Hugh Wood – String Quartets 1 & 2,

The Rider Victory, The Horses
Dartington String Quartet, April Cantelo & Paul Hamburger

Label: Lyrita
Copyright: 2009 Wyastone Estate Limited.
Catalogue number: SRCD.304
UPC/EAN: 5020926030429
Format: CD
Analogue / Digital recording: ADD
Number of discs: 2
Total playing time: 2 hours 3 mins
Price: £ 14.99 (+ postage & packing)


Hugh Wood's first two string quartets are compact. The second is in a single movement. The first is a vivid essay in Schoenbergian tension, scampering expansions and sinister urgency. The Second is even more extreme in its avant-garde embrace. Mordant attack and sudden pizzicato expostulations blaze their way through this work without strangling opportunities for eerie asides, shuddering revelation and moments of strained lyricism. There are three other Wood quartets (1978, 1993, 2001). April Cantelo cannot be excelled in these songs. The witty way she points the words 'and tilted hind hooves' is matched by the bursting rhetorical conflagration and blast of the Pennines in April. These three songs are from Ted Hughes’ early collections The Hawk in the Rain and Lupercal. These are not conventional settings - this is after all Hugh Wood - but it is difficult to imagine them set to other music. The ringing operatic confidence of Wood’s Muir songs could hardly be projected with more volatile assurance than they receive from Paul Hamburger and April Cantelo. For an exemplary listening experience try The Bird which: an explosion of admiration veering over the precipice into ecstasy.

The second disc starts with two works by Rainier. Here we are recognisably in the same realm as Wood's Second Quartet - just a little further North. Intriguingly, though, Quanta does not deny the singing core of the oboe. One thinks in this work of Crosse's Ariadne and even of Malcolm Arnold's Oboe Concerto although the carapace is dissonant. Much the same can be said of the usually sterner format of the String Trio which ends with magical held-notes, arresting time. We then arrive at four cello and piano works. The Berkeley Duo represents a return to tonality even if a full engagement is constrained by Berkeley's natural reserve. The Fricker sonata in three movements and was written at Walton's home in Ischia. Walton is the dedicatee.
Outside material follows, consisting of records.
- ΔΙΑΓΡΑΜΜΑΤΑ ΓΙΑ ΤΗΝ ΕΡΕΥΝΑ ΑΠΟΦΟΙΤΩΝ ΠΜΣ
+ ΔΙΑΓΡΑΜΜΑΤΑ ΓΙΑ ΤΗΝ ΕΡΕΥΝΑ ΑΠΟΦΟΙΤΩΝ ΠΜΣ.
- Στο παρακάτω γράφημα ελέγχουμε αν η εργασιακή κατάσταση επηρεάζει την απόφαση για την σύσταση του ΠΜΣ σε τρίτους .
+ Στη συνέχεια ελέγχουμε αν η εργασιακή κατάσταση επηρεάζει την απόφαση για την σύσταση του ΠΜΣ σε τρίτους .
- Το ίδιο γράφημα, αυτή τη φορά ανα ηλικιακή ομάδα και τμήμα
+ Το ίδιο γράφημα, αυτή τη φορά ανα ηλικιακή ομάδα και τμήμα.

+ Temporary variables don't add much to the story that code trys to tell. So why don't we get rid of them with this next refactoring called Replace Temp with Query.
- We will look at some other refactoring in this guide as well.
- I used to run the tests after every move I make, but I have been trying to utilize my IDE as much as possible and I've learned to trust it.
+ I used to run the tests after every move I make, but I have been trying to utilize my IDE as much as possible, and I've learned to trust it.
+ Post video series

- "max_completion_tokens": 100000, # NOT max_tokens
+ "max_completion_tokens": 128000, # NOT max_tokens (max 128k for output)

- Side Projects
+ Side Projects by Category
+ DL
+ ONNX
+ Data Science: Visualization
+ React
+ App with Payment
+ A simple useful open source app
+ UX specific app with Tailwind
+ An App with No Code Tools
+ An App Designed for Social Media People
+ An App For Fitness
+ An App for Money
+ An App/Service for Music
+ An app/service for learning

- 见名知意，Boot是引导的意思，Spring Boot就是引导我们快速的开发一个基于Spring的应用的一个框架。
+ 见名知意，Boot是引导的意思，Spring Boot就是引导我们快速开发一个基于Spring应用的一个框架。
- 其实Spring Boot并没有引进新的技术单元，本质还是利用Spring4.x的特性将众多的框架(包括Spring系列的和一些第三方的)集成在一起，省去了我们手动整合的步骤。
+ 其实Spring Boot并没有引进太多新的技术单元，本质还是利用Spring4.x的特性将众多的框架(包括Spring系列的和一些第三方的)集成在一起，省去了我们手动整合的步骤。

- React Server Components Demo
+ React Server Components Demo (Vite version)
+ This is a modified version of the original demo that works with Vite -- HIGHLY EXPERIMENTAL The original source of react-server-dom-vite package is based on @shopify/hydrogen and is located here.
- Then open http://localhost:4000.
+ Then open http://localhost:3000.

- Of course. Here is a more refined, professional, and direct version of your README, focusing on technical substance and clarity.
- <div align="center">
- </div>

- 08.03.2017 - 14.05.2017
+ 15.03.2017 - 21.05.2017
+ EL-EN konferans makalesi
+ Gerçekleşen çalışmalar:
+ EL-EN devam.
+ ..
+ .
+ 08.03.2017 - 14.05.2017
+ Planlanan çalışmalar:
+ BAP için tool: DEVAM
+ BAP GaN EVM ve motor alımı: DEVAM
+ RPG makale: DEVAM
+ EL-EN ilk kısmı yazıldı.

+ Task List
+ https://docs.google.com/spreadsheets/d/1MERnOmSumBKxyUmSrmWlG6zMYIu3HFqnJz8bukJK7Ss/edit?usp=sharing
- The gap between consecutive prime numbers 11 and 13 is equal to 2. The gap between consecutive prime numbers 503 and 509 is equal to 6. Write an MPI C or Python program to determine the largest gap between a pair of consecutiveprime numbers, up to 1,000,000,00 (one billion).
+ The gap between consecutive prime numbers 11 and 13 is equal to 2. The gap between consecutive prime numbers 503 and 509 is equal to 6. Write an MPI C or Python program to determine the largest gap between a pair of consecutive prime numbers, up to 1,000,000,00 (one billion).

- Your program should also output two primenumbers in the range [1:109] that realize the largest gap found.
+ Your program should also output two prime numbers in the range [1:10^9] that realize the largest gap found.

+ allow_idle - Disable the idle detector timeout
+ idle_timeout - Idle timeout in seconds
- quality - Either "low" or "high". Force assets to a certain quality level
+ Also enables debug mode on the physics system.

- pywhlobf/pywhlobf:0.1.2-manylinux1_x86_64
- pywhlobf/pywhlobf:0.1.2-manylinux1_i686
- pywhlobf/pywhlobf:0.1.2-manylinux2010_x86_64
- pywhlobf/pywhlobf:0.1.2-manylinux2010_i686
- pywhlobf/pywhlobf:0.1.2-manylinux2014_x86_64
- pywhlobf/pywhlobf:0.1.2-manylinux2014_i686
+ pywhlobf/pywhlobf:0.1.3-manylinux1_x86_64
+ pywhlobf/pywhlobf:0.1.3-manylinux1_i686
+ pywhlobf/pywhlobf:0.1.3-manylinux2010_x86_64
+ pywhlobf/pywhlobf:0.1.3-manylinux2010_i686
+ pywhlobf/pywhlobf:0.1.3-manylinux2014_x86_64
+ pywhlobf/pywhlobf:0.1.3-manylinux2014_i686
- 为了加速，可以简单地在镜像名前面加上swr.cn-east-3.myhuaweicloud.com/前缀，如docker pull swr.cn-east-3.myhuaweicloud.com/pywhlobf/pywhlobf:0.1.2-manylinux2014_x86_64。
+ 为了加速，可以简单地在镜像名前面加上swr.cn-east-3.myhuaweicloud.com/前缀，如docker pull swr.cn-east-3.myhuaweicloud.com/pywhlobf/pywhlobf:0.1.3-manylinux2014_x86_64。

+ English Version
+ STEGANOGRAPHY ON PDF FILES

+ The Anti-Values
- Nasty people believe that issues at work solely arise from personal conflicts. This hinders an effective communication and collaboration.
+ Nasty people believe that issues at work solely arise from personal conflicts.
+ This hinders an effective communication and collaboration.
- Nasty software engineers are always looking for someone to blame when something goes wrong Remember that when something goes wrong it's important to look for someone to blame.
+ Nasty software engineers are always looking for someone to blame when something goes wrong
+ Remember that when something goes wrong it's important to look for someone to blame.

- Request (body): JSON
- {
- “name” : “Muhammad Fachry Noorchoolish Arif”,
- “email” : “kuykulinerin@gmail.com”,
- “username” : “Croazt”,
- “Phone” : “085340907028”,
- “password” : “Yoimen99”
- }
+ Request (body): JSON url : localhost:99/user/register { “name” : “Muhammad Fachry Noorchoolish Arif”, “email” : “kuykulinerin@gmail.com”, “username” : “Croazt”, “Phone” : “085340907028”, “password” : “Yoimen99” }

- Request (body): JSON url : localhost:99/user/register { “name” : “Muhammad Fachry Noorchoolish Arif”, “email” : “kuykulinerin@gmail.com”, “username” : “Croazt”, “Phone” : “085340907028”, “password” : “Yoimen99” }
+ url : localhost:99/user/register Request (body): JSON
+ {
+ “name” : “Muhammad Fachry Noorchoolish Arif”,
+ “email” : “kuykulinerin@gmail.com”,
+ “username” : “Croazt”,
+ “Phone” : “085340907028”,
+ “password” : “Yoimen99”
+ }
It is a work of turbulent severity, exciting in the first and riptide third movements and otherwise statuesque in the manner of Hughes' Horses and lyrically expressive. Ten years after the Fricker comes Aberdonian, Martin Dalby's Variations. These are angular in the manner of Wood and Rainier. McCabe's Partita is stern and grave. It is again in the idiom of the times - the mid-1960s - yet with some lyrical 'give' as at 4:50.

The recording of the cello and piano works is excellent and compares favourably with the Rainier in terms of background ‘burble’.

The words of the sung poems are printed in the booklet. Overall a fascinating collection bound to stir memories or impressions from first time discovery but a satisfying listening experience even if you are encountering these iconic recordings for the first time.